BG4.5 | Experimental Approaches, Machine Learning, and Data Analysis: Understanding the Paleo- and Future of Marine Environments in Laboratory and Nature Settings
EDI
Experimental Approaches, Machine Learning, and Data Analysis: Understanding the Paleo- and Future of Marine Environments in Laboratory and Nature Settings
Co-sponsored by JpGU
Convener: Petra Heinz | Co-conveners: Hiroshi Kitazato, Sinatrya Diko PrayudiECSECS, Christiane Schmidt, Takashi Toyofuku

To understand marine realms of the Earth and answer questions about biotic evolution and ecosystem functioning in the past, present and future, laboratory- or natural-based experimental approaches can contribute substantially. This includes experiments controlling environmental variables, using stable or radioactive isotopic biomarkers, breeding experiments, genetic analyses, biomineralization experiments of calcareous or siliceous organisms, experiments for proxy development, theoretical experiments up to modelling, machine learning and data analysis approaches or even natural laboratories (e.g., areas of biological invasion, vent and seep activities, tsunami landslides and turbidites, and many other natural situations strongly influencing the environment).
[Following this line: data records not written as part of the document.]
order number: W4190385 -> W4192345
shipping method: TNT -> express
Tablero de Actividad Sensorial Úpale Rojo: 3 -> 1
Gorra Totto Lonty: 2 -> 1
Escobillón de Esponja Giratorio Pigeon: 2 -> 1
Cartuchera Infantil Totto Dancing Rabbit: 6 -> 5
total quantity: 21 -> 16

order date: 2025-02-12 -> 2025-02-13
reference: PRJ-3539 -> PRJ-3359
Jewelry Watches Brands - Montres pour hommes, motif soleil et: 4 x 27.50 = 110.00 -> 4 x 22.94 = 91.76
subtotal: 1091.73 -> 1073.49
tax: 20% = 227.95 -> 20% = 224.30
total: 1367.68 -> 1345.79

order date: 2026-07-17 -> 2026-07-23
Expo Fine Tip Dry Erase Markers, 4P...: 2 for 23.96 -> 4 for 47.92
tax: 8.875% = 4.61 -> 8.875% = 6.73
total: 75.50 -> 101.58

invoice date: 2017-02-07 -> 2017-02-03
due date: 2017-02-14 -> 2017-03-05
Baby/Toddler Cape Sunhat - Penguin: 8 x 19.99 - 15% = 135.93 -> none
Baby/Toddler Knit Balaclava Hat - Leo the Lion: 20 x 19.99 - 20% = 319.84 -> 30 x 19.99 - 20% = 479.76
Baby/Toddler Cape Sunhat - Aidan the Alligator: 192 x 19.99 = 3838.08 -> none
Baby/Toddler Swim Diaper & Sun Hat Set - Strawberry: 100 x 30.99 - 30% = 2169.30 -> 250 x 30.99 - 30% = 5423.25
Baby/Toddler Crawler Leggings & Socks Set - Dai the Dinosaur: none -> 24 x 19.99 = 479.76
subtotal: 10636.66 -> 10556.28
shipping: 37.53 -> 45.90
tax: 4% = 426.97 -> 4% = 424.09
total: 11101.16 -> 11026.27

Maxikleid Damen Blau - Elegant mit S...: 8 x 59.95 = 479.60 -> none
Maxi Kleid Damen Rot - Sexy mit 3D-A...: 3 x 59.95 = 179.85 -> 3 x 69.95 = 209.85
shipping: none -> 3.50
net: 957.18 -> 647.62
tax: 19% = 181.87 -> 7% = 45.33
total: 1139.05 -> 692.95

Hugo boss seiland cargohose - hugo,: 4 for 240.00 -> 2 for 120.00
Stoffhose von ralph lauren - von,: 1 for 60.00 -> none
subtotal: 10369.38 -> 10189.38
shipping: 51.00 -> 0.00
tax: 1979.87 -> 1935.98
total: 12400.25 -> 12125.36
Altogether, they decode faunal and ecosystem functional responses to changing connectivity patterns, habitat change or global change threats. These experimental approaches and their effective evaluation using various data analysis tools contribute greatly to a better understanding of how biotic evolution takes place in nature, how ecosystems also act as functional labs, and how Earth systems have moved and can move dynamically. They enable us to make more robust projections into the future or decipher past ecosystem trajectories with potential analogues to future change.